Relator do caso, o conselheiro Demes Brito entendeu que deveria se aplicar para a alíquota zero o artigo 111 do Código Tributário Nacional (CTN), relativo à isenção. O artigo diz que normas de isenção devem ser interpretadas de forma literal. Assim, a empresa só poderia deixar de recolher o tributo se o próprio leite fosse oferecido diretamente para consumo humano. A interpretação foi vitoriosa na Câmara Superior.

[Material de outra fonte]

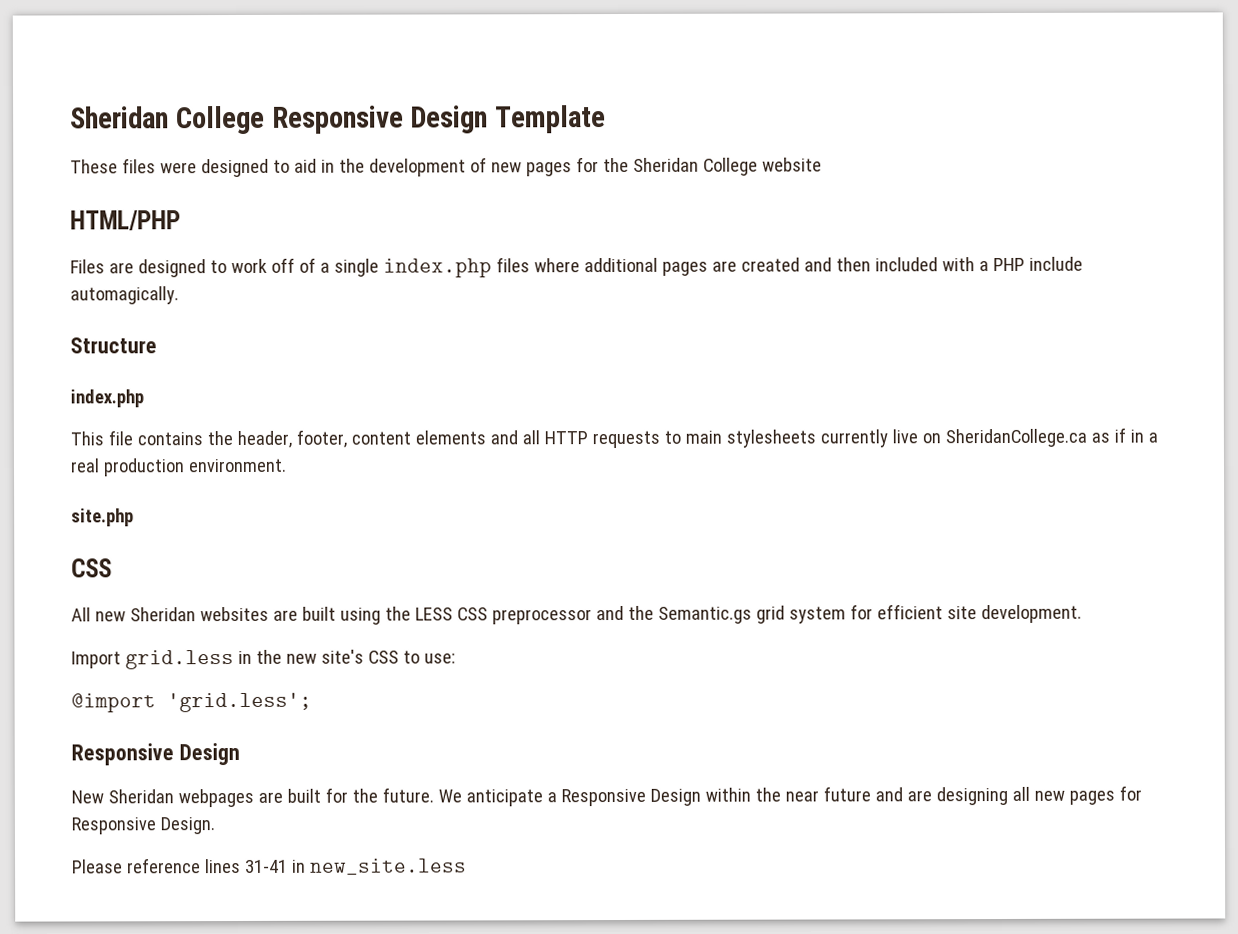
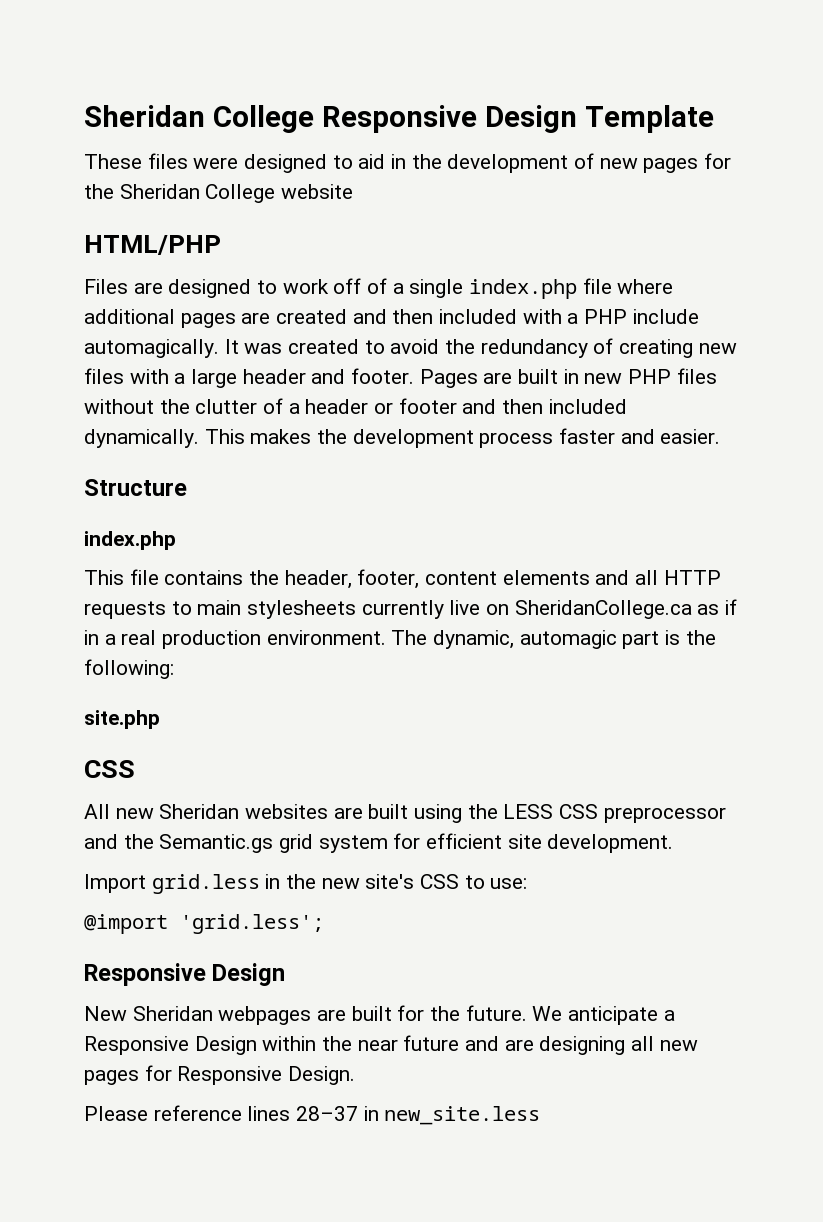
[495,257,530,273] files -> [582,278,612,294] file
(179, 295) none -> [224,338,737,358] [84,368,717,388] [84,398,627,414] [84,428,721,448] It was created to avoid the redundancy of creating new files with a large header and footer. Pages are built in new PHP files without the clutter of a header or footer and then included dynamically. This makes the development process faster and easier.
(287, 465) none -> [391,630,716,649] [84,659,174,679] The dynamic, automagic part is the following:
[244,859,288,873] 31-41 -> [296,1106,359,1121] 28–37

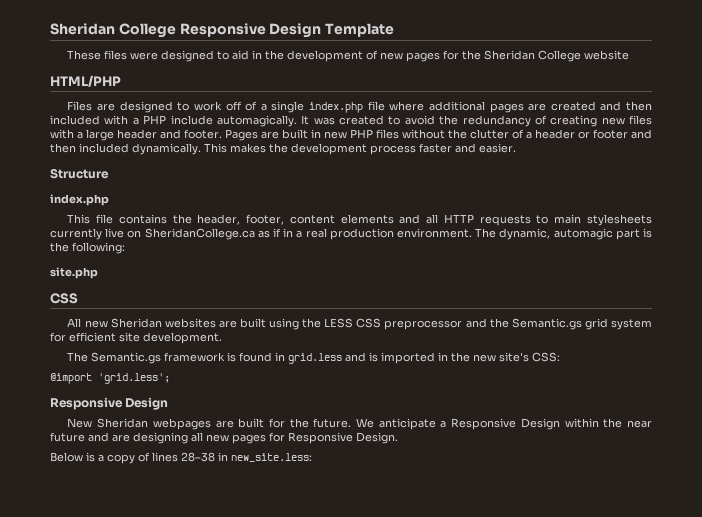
[84,874,260,894] Import grid.less -> [67,352,436,364] The Semantic.gs framework is found in grid.less and is imported
[420,874,528,889] CSS to use: -> [532,352,561,362] CSS:
[84,1105,541,1125] Please reference lines 28–37 in new_site.less -> [50,452,312,464] Below is a copy of lines 28–38 in new_site.less:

Por outro lado, o contribuinte defendeu que alíquota zero e isenção fiscal são conceitos diferentes. Portanto, o artigo 111 do CTN não se aplica para casos de alíquota zero. Ainda, a norma não afirmou que o benefício deixaria de valer caso o leite em pó seja insumo de outro alimento. Assim, o tribunal não poderia criar uma restrição que não está explícita. Vencidos os conselheiros Tatiana Midori Migiyama, Charles Mayer de Castro Souza, Érika Costa Camargos Autran e Vanessa Marini Cecconello que votaram mais favoravelmente ao contribuinte.